Please copy every line of the records below that holds the word "sans".

(Beginning of SUPPLIED RECORDS)

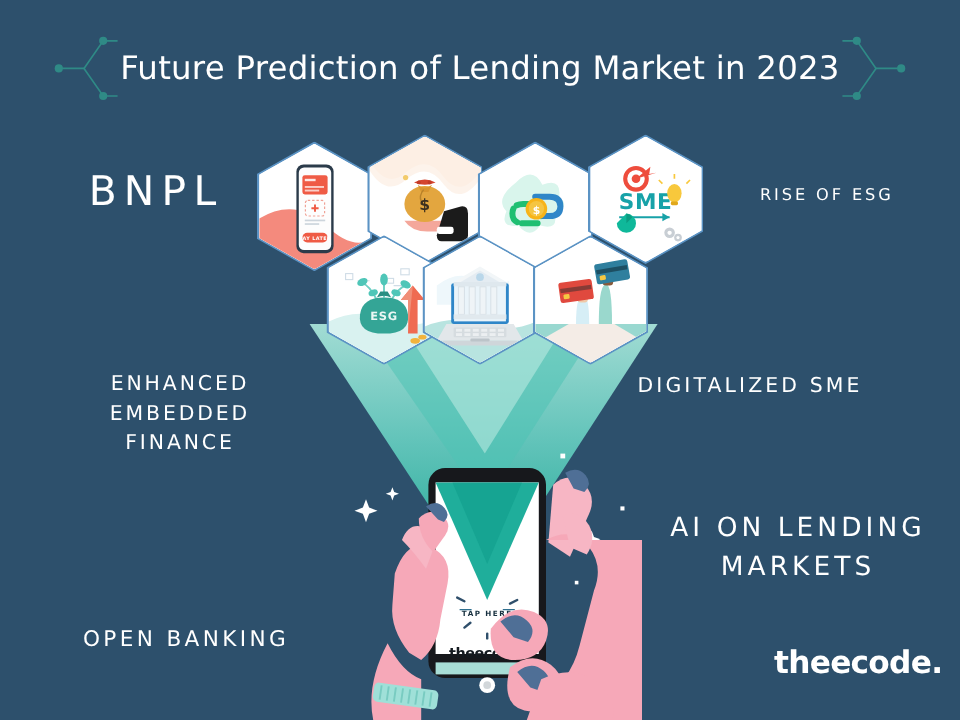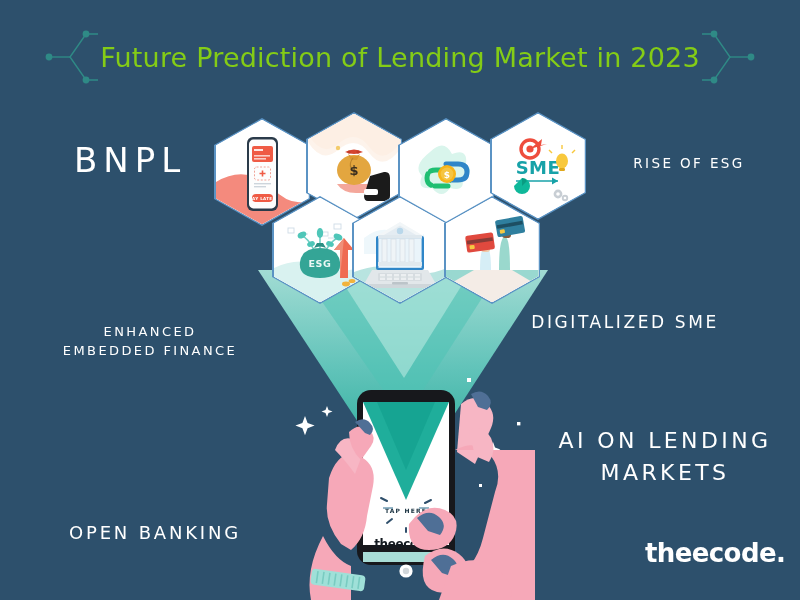--- a/index.html
+++ b/index.html
@@ -11,7 +11,7 @@
   
   .title-wrap{position:absolute;left:0;top:28px;width:800px;height:58px;
               display:flex;align-items:center;justify-content:center;gap:0;}
-  .title-text{color:#84cc16;font-size:27px;letter-spacing:.2px;
+  .title-text{color:#ffffff;font-size:27px;letter-spacing:.2px;
               font-family:"DejaVu Sans",sans-serif;font-weight:400;
               white-space:nowrap;}
   .bracket{width:70px;height:58px;flex:0 0 auto;}

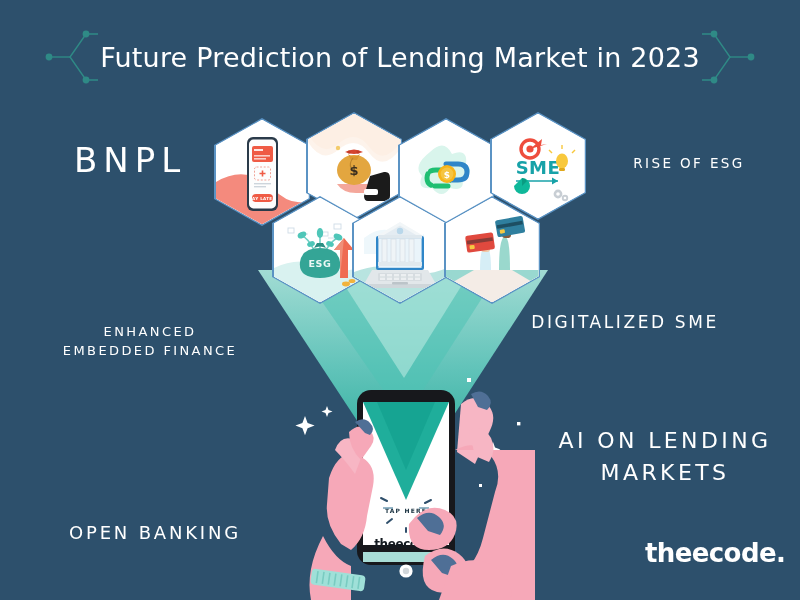--- a/index.html
+++ b/index.html
@@ -36,7 +36,7 @@
        font-family:"DejaVu Sans",sans-serif;font-weight:400;line-height:1.45;}
   #lbl-bnpl{left:40px;top:136px;width:180px;font-size:34px;letter-spacing:6px;}
   #lbl-esg{left:594px;top:154px;width:190px;font-size:13.5px;letter-spacing:2.4px;}
-  #lbl-eef{left:45px;top:308px;width:210px;font-size:13px;letter-spacing:2.4px;margin-top:15px;}
+  #lbl-eef{left:45px;top:308px;width:210px;font-size:17px;letter-spacing:2.4px;}
   #lbl-dsme{left:505px;top:310px;width:240px;font-size:17px;letter-spacing:2.6px;text-align:center;}
   #lbl-ai{left:540px;top:425px;width:250px;font-size:22px;letter-spacing:3.4px;}
   #lbl-ob{left:30px;top:520px;width:250px;font-size:18px;letter-spacing:2.8px;}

(End of SUPPLIED RECORDS)

EXERCISE RESPONSE:
               font-family:"DejaVu Sans",sans-serif;font-weight:400;
        font-family:"DejaVu Sans",sans-serif;font-weight:400;line-height:1.45;}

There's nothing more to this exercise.